DATASET ENTRIES: Begin

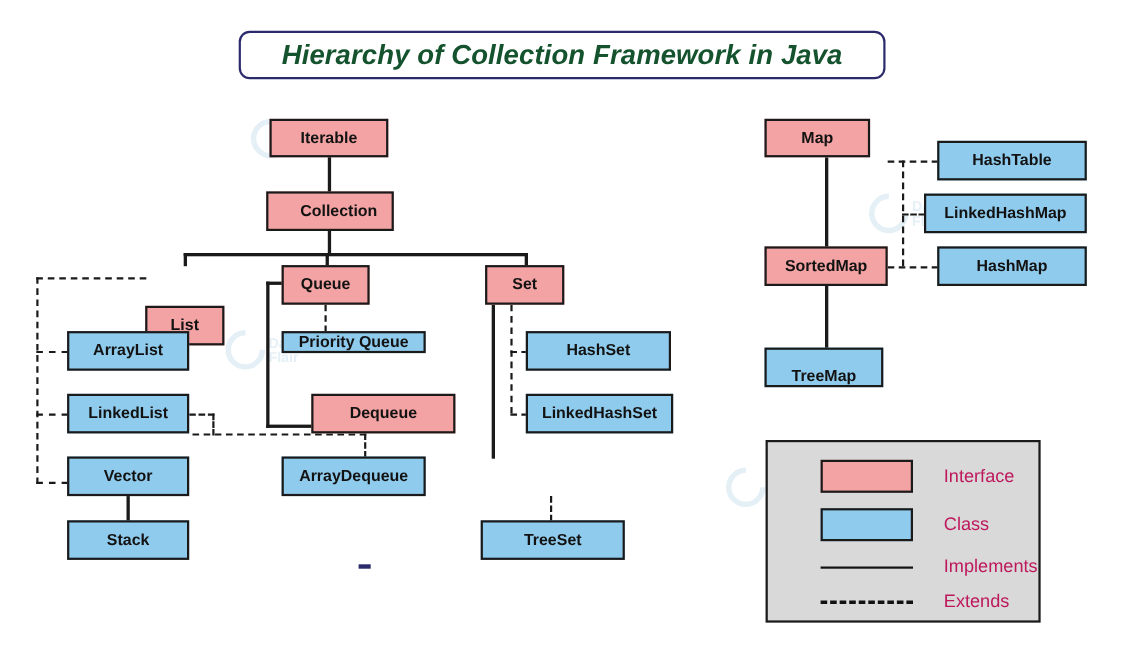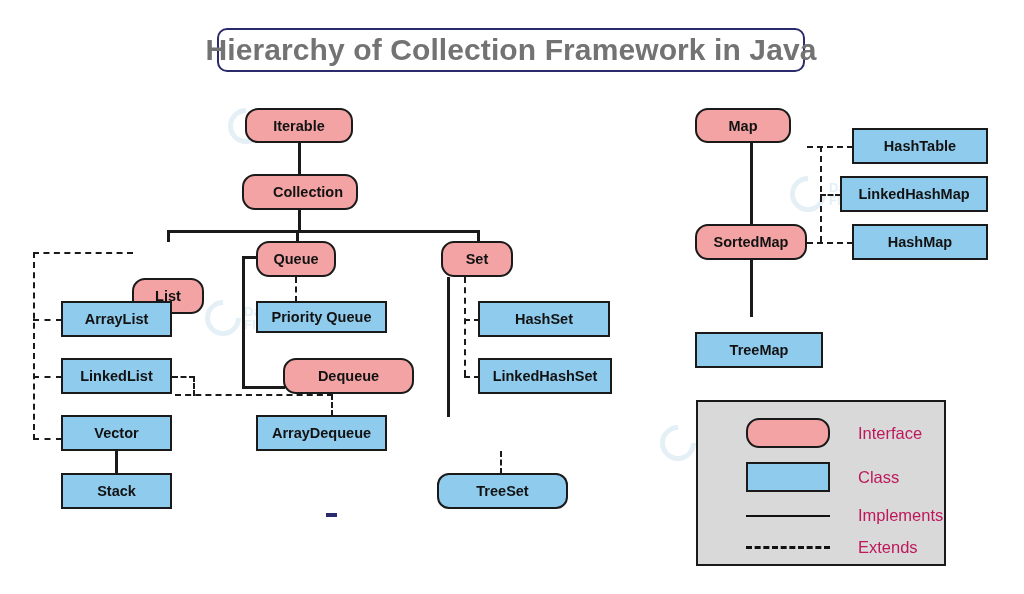"Hierarchy of Collection Framework in" #title-text { color: #737373 -> #14532d; font-size: 30px -> 25px; font-style: none -> italic }
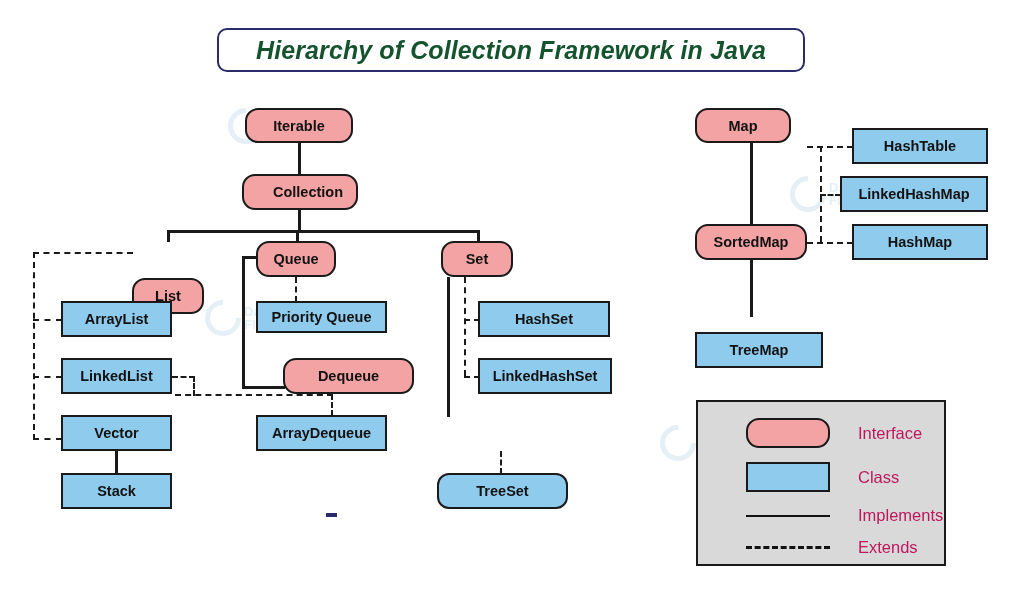"Iterable" .iface { border-radius: 13px -> none }
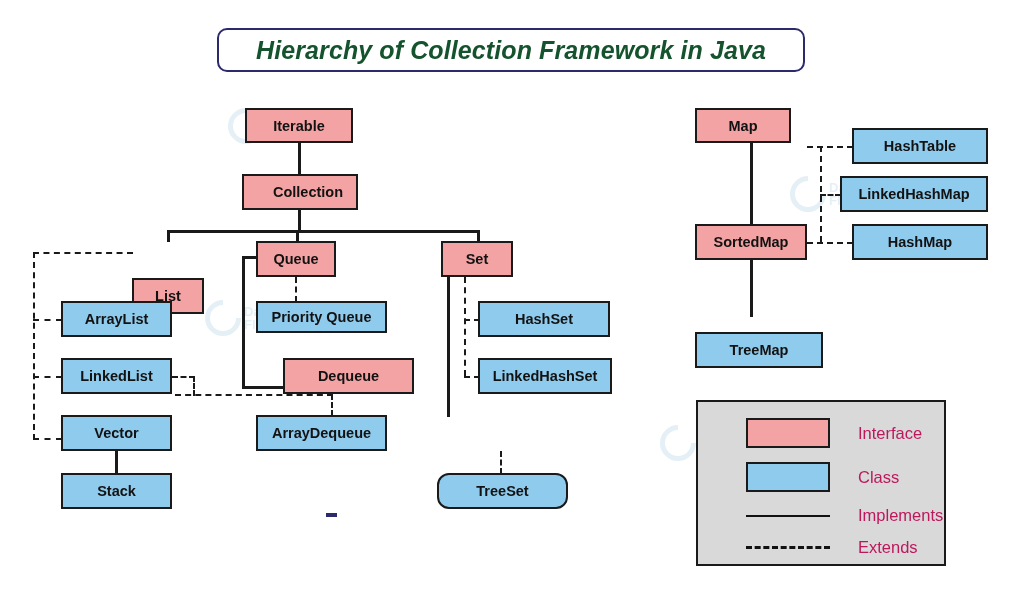"Priority Queue" div.node { height: 32px -> 20px }
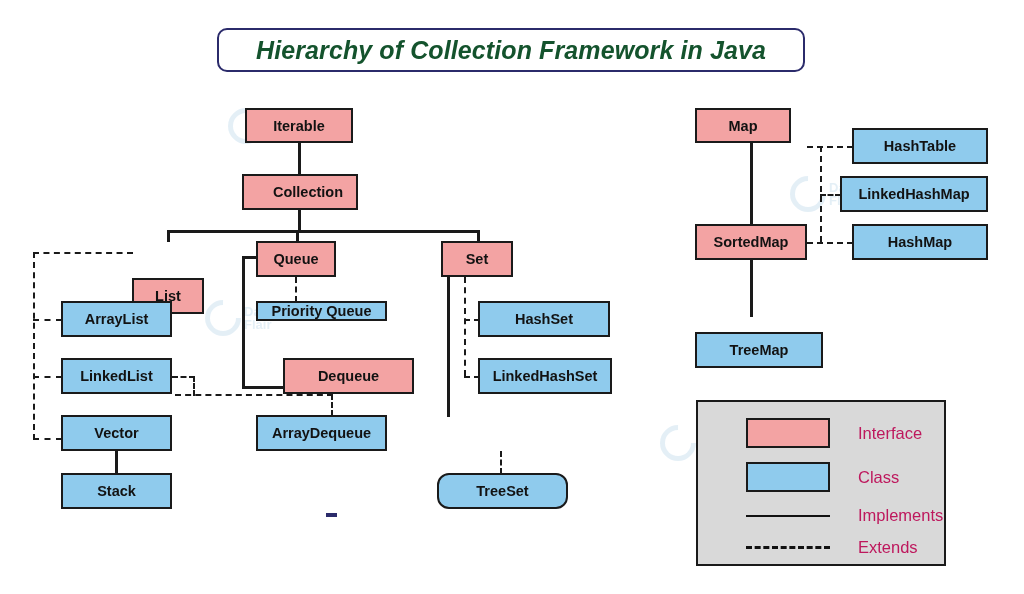"TreeMap" div.node { align-items: none -> flex-end; top: 332px -> 316px; width: 128px -> 108px }
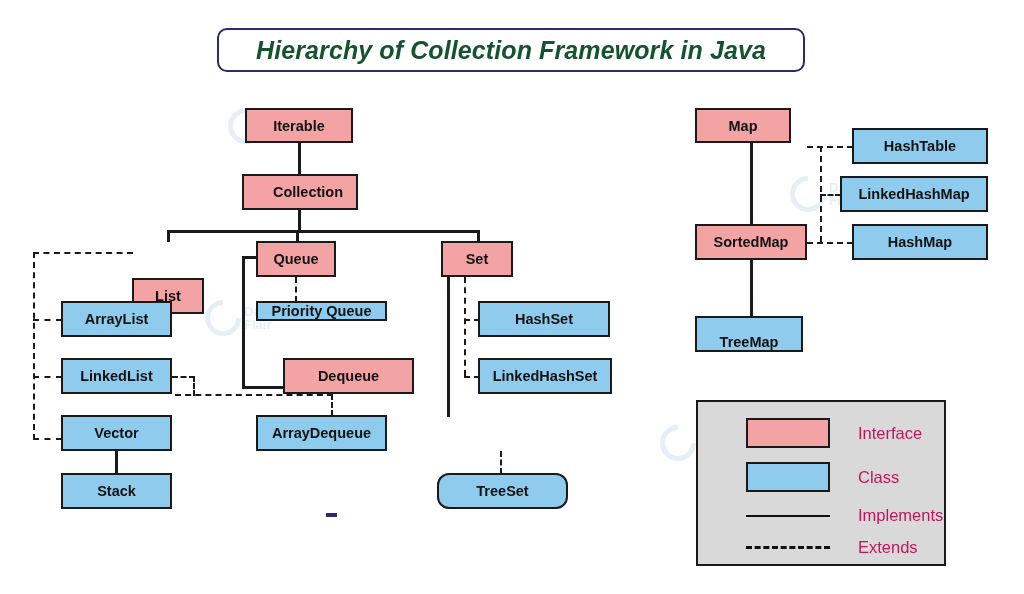"TreeSet" div.node { border-radius: 12px -> none }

DATASET ENTRIES: End

WORK INSTRUCTION :: All lines from the one containing "border-radius: 13px ->" to the end of the entries should appear in the output exactly as written, with no pictures.

TASK RESULT ::
"Iterable" .iface { border-radius: 13px -> none }
"Priority Queue" div.node { height: 32px -> 20px }
"TreeMap" div.node { align-items: none -> flex-end; top: 332px -> 316px; width: 128px -> 108px }
"TreeSet" div.node { border-radius: 12px -> none }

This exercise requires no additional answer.